I have tried to filter the data by doing this:

filtered_series = df.groupby("uniqueID")[some_column].mean()

Then the question is how I can filter the original dataframe based on the series above.

Now i am trying to get my original dataframe containing many rows (the same id can obviously appear many times), but with only one row per unique id.

I have tried many things, including doing an inner join like this:

df.merge(filtered_series, how="inner", on=["uniqueID", some_column])

Strangely this yielded even more rows in my df instead of filtering it.

I managed to quickly do the same task for finding the min/max value, easily achieved by the following code:

new_df = df.loc[df.groupby("uniqueID")[some_column].idxmin/max()]
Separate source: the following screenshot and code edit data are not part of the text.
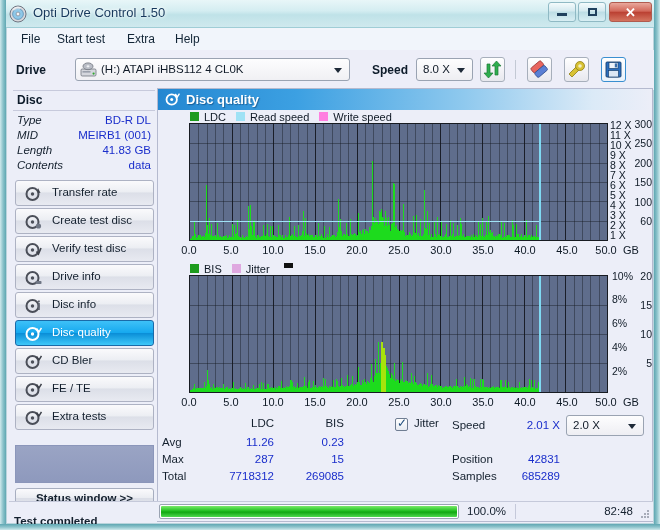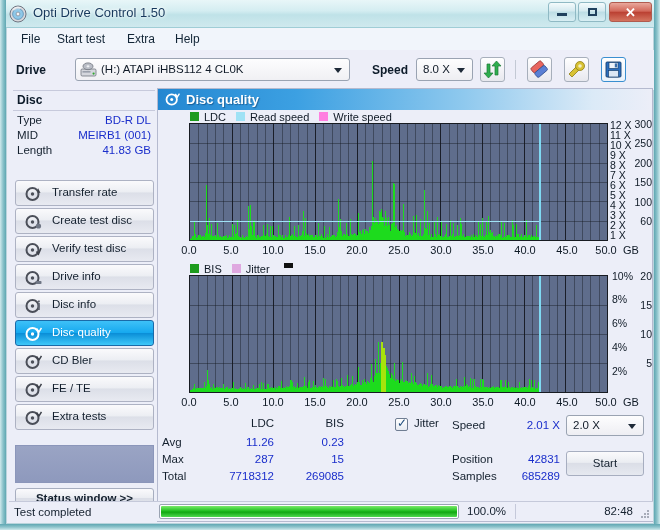"Type" .disc-key { font-style: none -> italic }
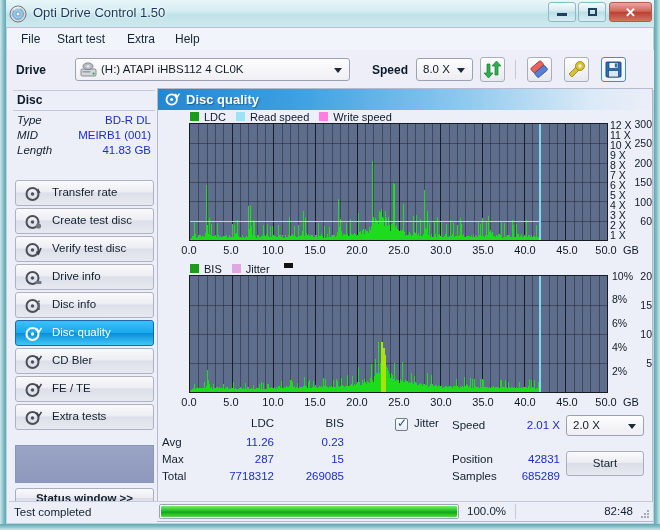"Contents" div.disc-row { html: none -> <div> <span>Contents</span> <span>data</span> </div> }
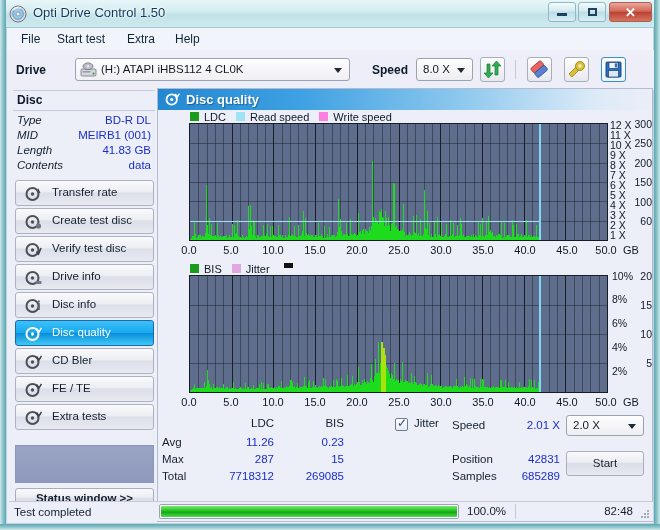"Start" div { html: <div> <span>Start</span> </div> -> none }
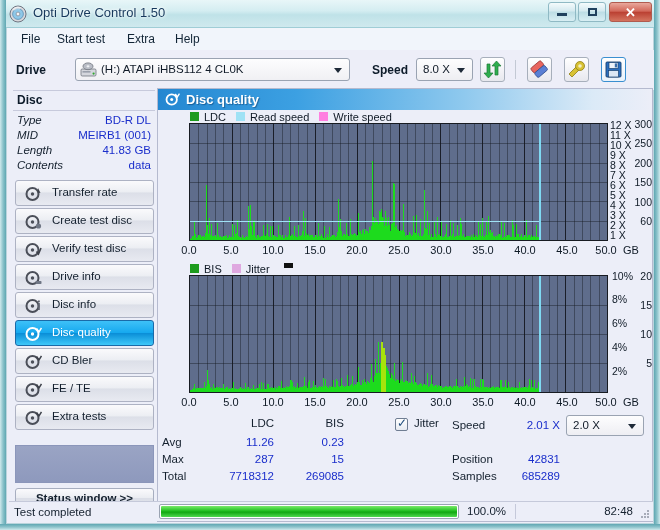"Test completed" #status-text { font-weight: none -> bold; top: 4px -> 13px }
Obviously there is no idxmean function, but perhaps there is a convenient way to achieve the same result. Thank you for your help!


Solution

  • IIUC, you can create a new column with the difference from the mean, use idxmin on that to get the indices, then use that to filter the original dataframe:

    mean = df.groupby("unique id")["x"].transform("mean")
    df["diff_from_mean"] = (df["x"] - mean).abs()
    idx_mean = df.groupby("unique id")["diff_from_mean"].idxmin()
    df = df.loc[idx_mean].drop(columns="diff_from_mean")
    
       unique id  x  y
    1          1  2  3
    4          2  2  3